> _What the task asks_: Reproduce exactly the span of lines beginning at the one with "font-style: italic ->" and ending at the last line of the data below, omitting pictures.

> _Code change snippets_:
----------
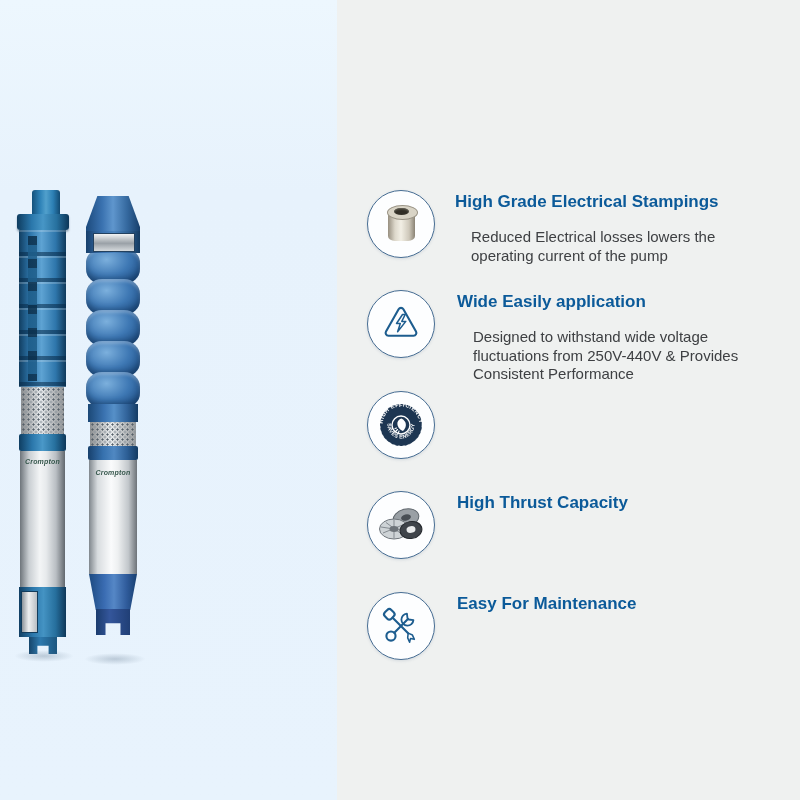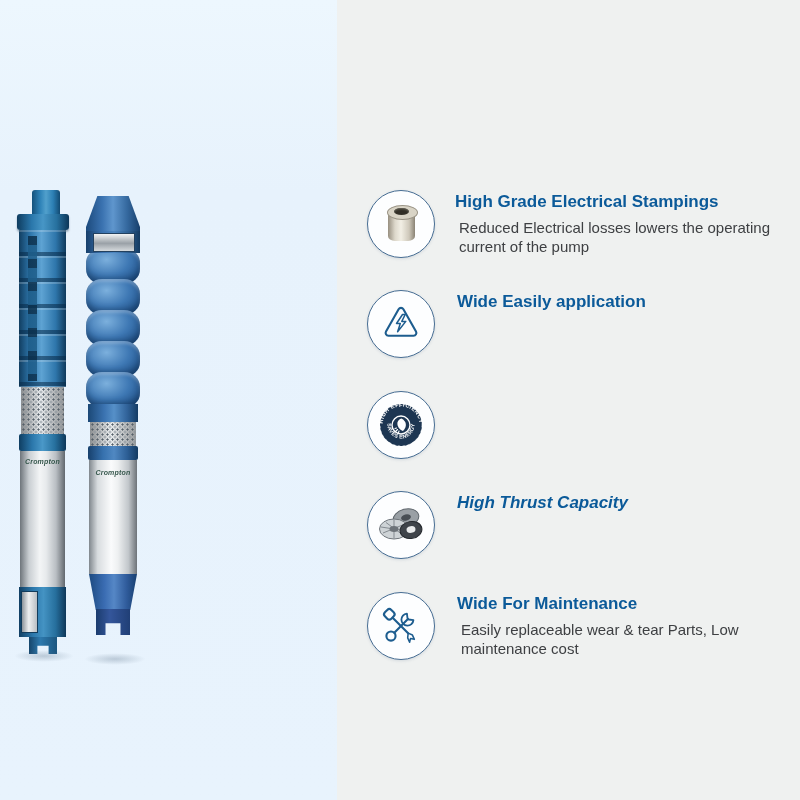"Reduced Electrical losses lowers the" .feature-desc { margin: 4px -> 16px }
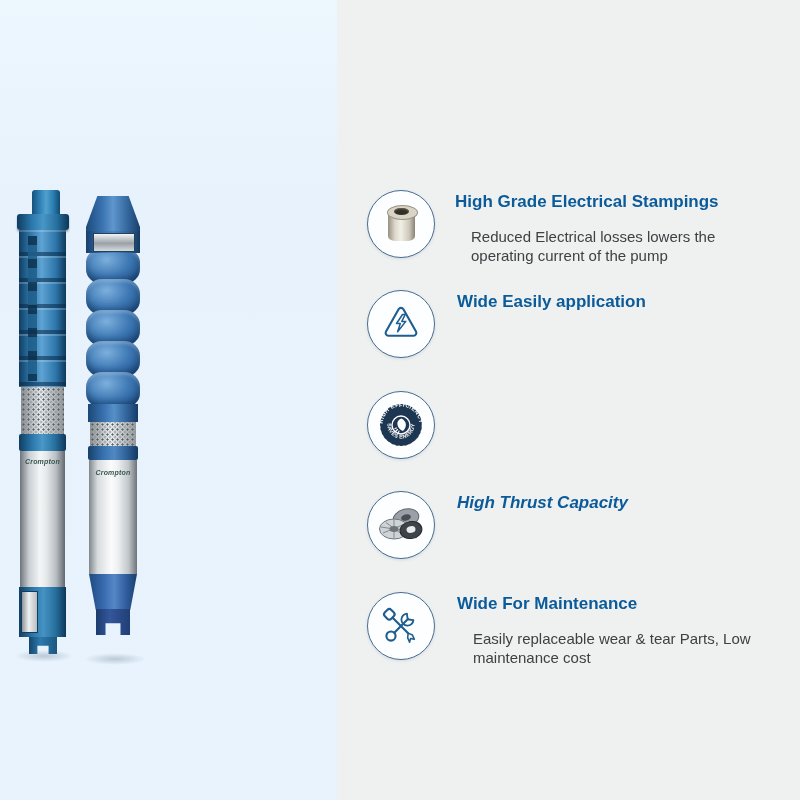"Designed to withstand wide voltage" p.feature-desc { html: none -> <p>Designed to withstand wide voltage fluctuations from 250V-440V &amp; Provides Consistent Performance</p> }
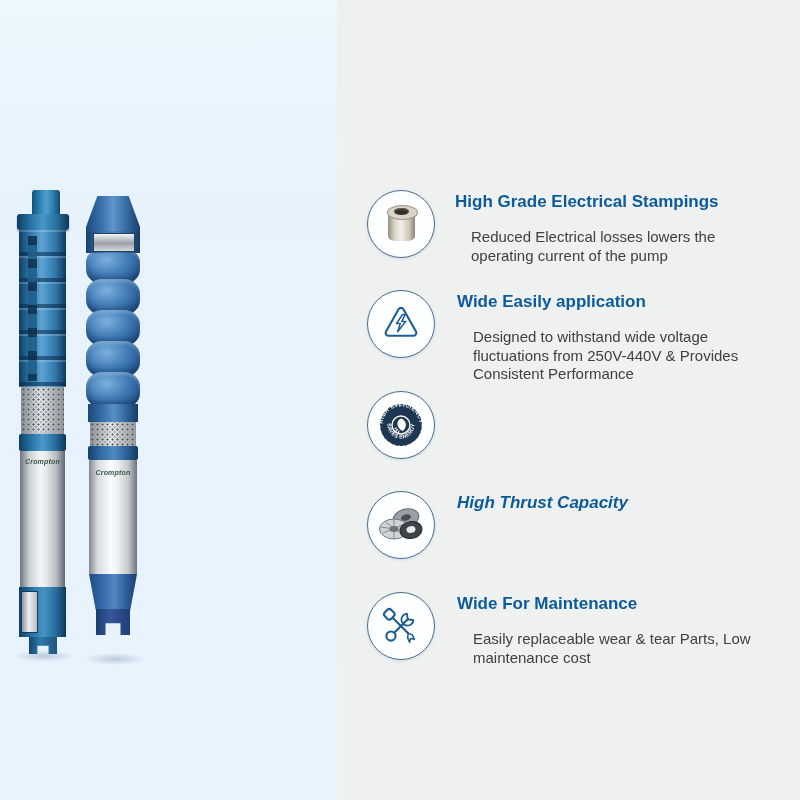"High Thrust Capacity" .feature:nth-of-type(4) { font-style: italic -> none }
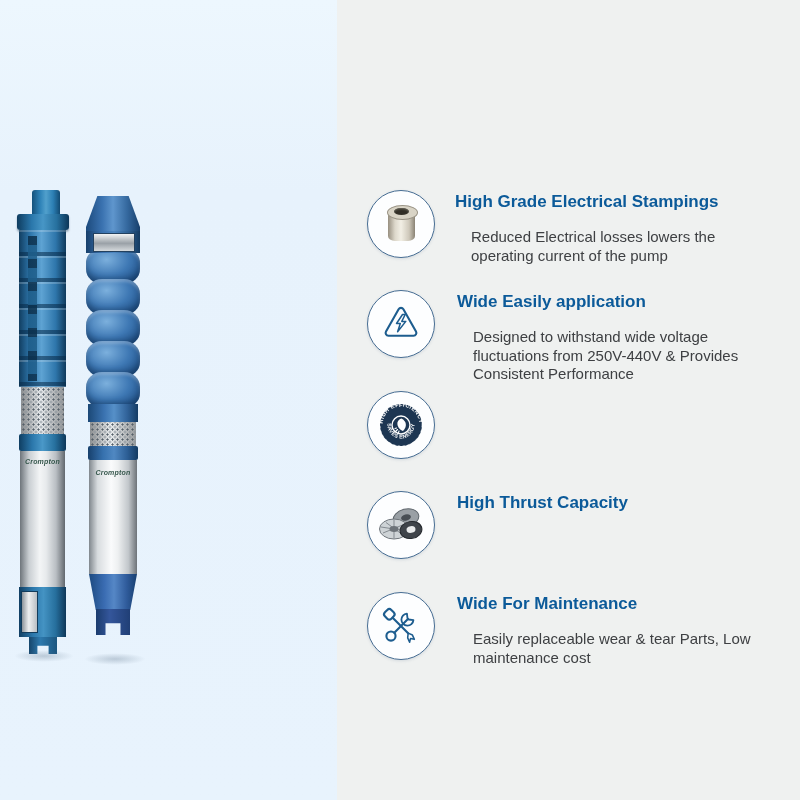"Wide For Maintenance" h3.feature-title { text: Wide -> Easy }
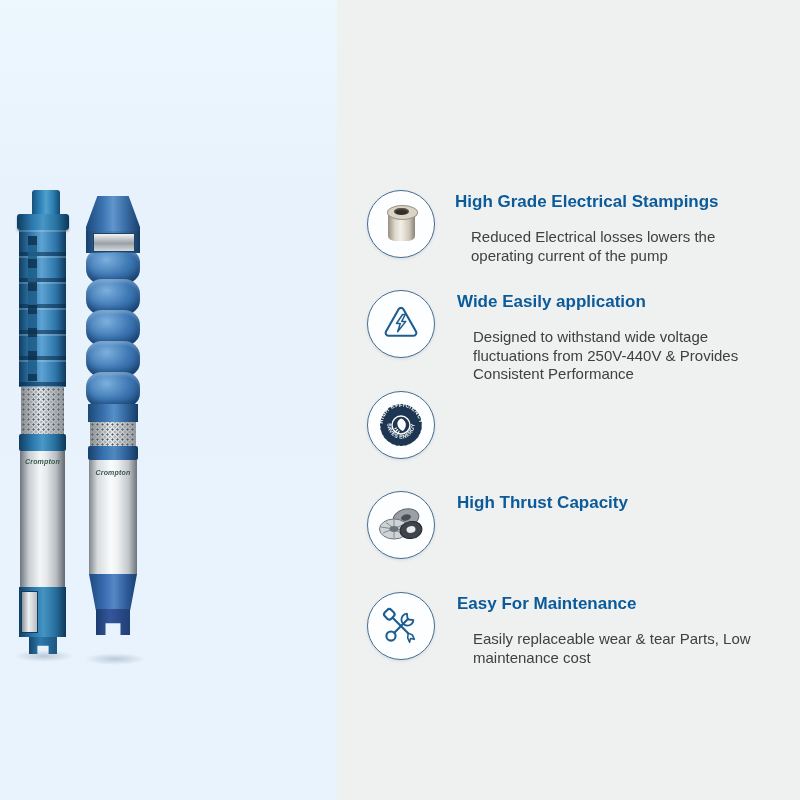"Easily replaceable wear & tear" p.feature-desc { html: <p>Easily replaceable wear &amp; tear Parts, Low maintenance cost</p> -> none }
----------
> _Answer to this problem_:
"High Thrust Capacity" .feature:nth-of-type(4) { font-style: italic -> none }
"Wide For Maintenance" h3.feature-title { text: Wide -> Easy }
"Easily replaceable wear & tear" p.feature-desc { html: <p>Easily replaceable wear &amp; tear Parts, Low maintenance cost</p> -> none }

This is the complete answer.